What is one thing people would be surprised to know about you?
I was born on the very same day as my best friend who lived down the street. Our moms were best friends before we were born so along with my twin sister, the three of us grew up as triplets. In high school, we started a nonprofit organization for teens with Asperger’s syndrome to make friends in a nonthreatening social environment. We coordinated bi-weekly social activities and events and received an award from the San Diego chapter of the Autism Society of America.
What do you hope to be doing 5 or 10 years out of graduate school?
I eventually foresee myself working at a nonprofit building climate change resiliency in local communities. I would love to ultimately be an informal educator in some capacity on the West Coast.
Explain what you do in your role as Professional Development Peer.

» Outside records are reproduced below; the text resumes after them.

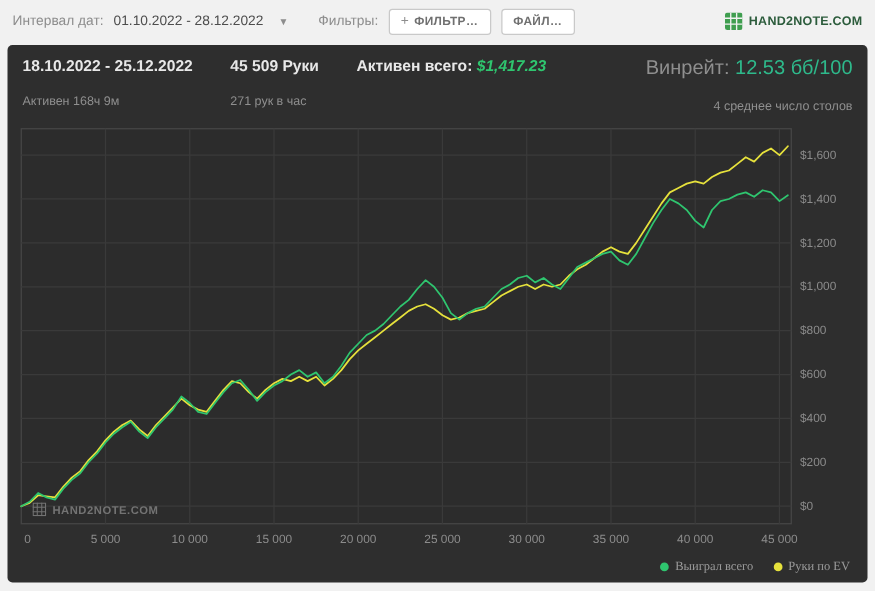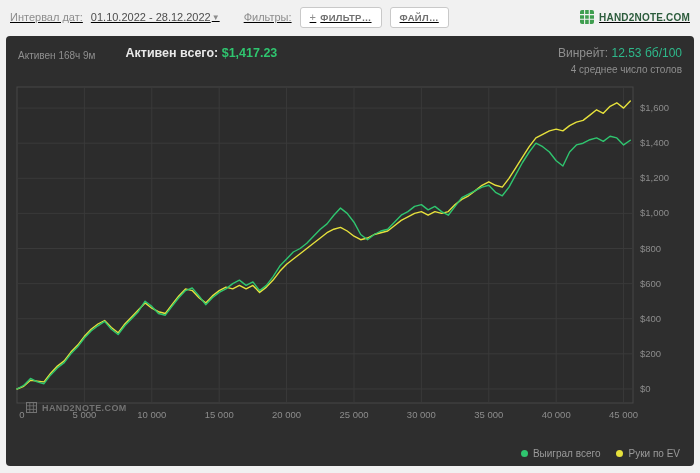--- a/index.html
+++ b/index.html
@@ -12,7 +12,7 @@
   
   .topbar {
     height:34px; display:flex; align-items:center; gap:8px;
-    padding:0 10px; background:#f1f1f1;text-decoration:underline;
+    padding:0 10px; background:#f1f1f1;
   }
   .muted-label { color:#8d8d8d; font-size:11px; }
   .date-select {

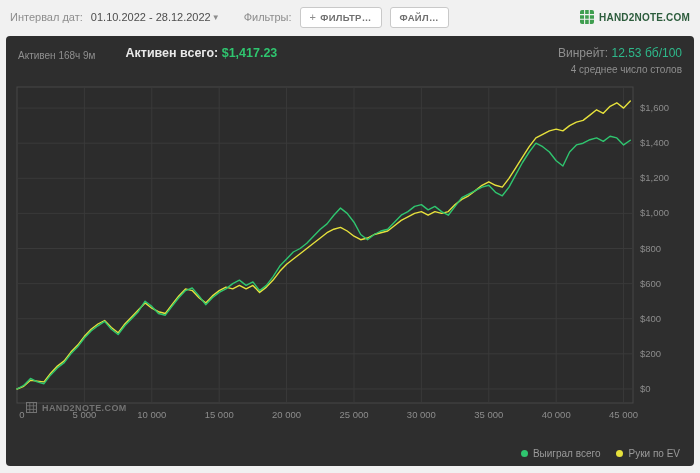--- a/index.html
+++ b/index.html
@@ -16,7 +16,7 @@
   }
   .muted-label { color:#8d8d8d; font-size:11px; }
   .date-select {
-    display:flex; align-items:center; gap:1px; color:#4d4d4d;
+    display:flex; align-items:center; gap:12px; color:#4d4d4d;
     font-size:11px; cursor:pointer;
   }
   .chevron { color:#8d8d8d; font-size:8px; }

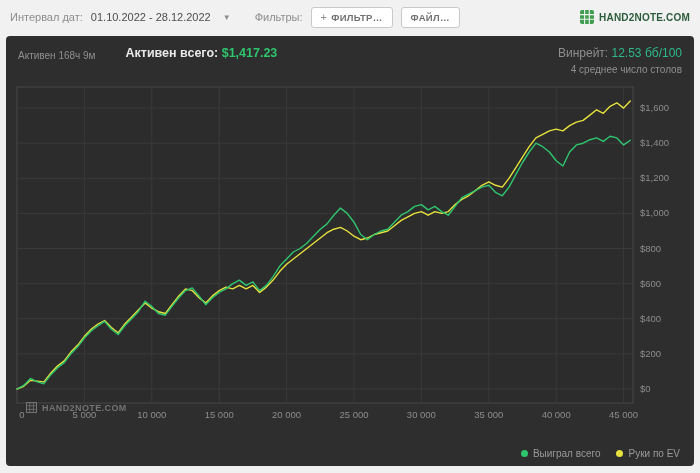--- a/index.html
+++ b/index.html
@@ -90,6 +90,7 @@
 
   <div class="panel-header">
     <div class="hgroup">
+      <div class="h-main">18.10.2022 - 25.12.2022</div>
       <div class="h-sub">Активен 168ч 9м</div>
     </div>
     <div class="hgroup">

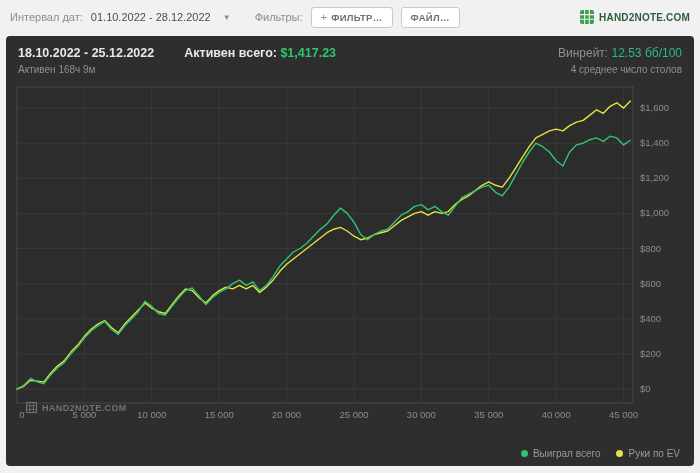--- a/index.html
+++ b/index.html
@@ -94,6 +94,10 @@
       <div class="h-sub">Активен 168ч 9м</div>
     </div>
     <div class="hgroup">
+      <div class="h-main">45 509 Руки</div>
+      <div class="h-sub">271 рук в час</div>
+    </div>
+    <div class="hgroup">
       <div class="h-main">
         <span>Активен всего:</span>
         <span class="val-green">$1,417.23</span>

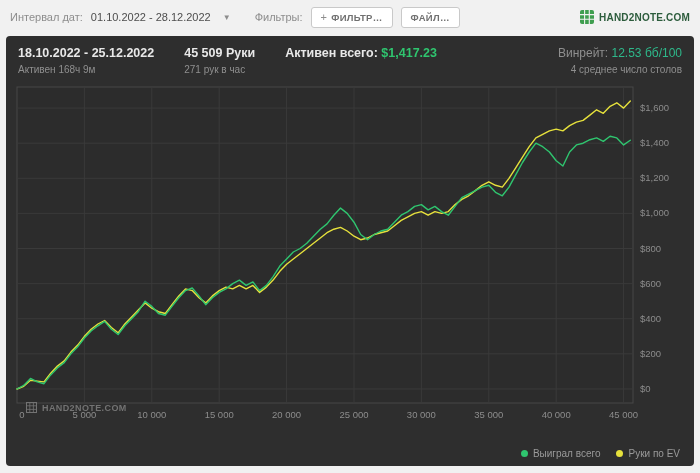--- a/index.html
+++ b/index.html
@@ -41,7 +41,7 @@
   .hgroup.right { margin-left:auto; margin-right:0; text-align:right; }
   .h-main { font-size:12.5px; font-weight:bold; color:#e8e8e8; white-space:nowrap; }
   .h-sub  { font-size:10px; color:#8f8f8f; margin-top:4px; white-space:nowrap; }
-  .val-green { color:#2fc56f; }
+  .val-green { color:#2fc56f;font-style:italic; }
   .val-teal  { color:#2eb98b; }
   .lbl-gray  { color:#8f8f8f; font-weight:normal; }
 

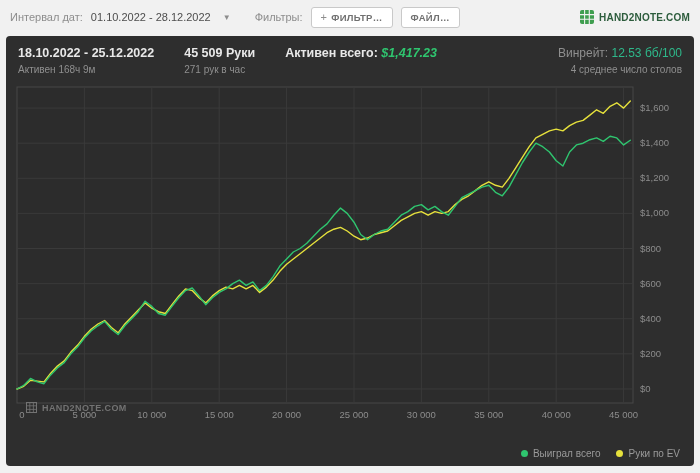--- a/index.html
+++ b/index.html
@@ -104,7 +104,7 @@
       </div>
     </div>
     <div class="hgroup right">
-      <div class="h-main lbl-gray" style="font-size:12px">
+      <div class="h-main lbl-gray" style="font-size:16px">
         <span>Винрейт:</span>
         <span class="val-teal">12.53</span>
         <span class="val-teal">бб/100</span>

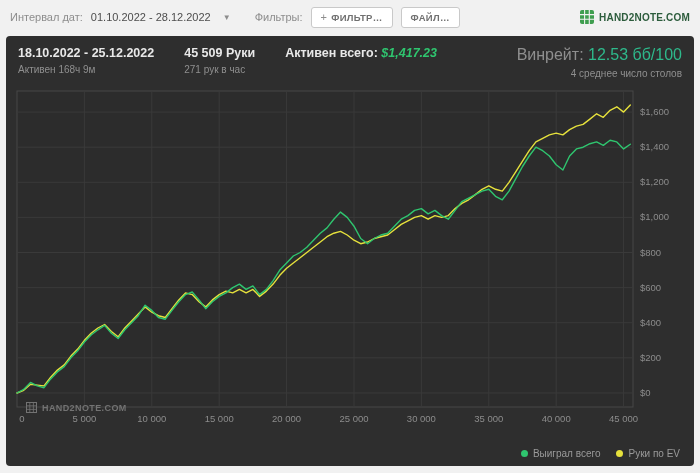--- a/index.html
+++ b/index.html
@@ -40,7 +40,7 @@
   .hgroup { margin-right:30px; }
   .hgroup.right { margin-left:auto; margin-right:0; text-align:right; }
   .h-main { font-size:12.5px; font-weight:bold; color:#e8e8e8; white-space:nowrap; }
-  .h-sub  { font-size:10px; color:#8f8f8f; margin-top:4px; white-space:nowrap; }
+  .h-sub  { font-size:10px; color:#8f8f8f; margin-top:16px; white-space:nowrap; }
   .val-green { color:#2fc56f;font-style:italic; }
   .val-teal  { color:#2eb98b; }
   .lbl-gray  { color:#8f8f8f; font-weight:normal; }

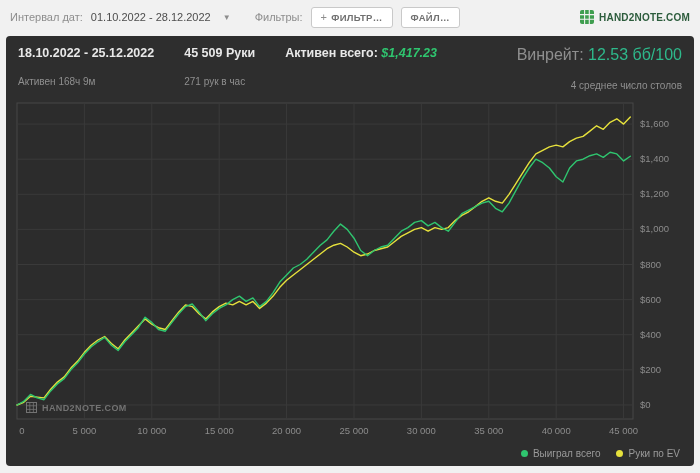--- a/index.html
+++ b/index.html
@@ -55,7 +55,7 @@
   }
   .legend-row {
     display:flex; justify-content:flex-end; align-items:flex-end;
-    gap:16px; padding:3px 4px 1px; font-size:10px; color:#9a9a9a;
+    gap:16px; padding:3px 4px 1px; font-size:10px; color:#9a9a9a;font-family:Liberation Serif, serif;
   }
   .legend-item { display:flex; align-items:center; gap:5px; }
   .legend-dot { width:7px; height:7px; border-radius:50%; display:inline-block; }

As the Professional Development Peer, I will be hosting workshops on professional development topics such as creating and maintaining a CV, crafting your digital reputation, and preparing for the academic job market. I will also be assisting the Graduate Division plan and implement large campus events such as Grad Slam and the Beyond Academia career exploration conference. My goal is to ensure that all grad students are aware of, and take advantage of, all the the Graduate Division resources offered on campus. Professional development isn’t something to focus on right before the job search. It is important to build your skills and confidence over time – especially because you never know when your next great opportunity could present itself.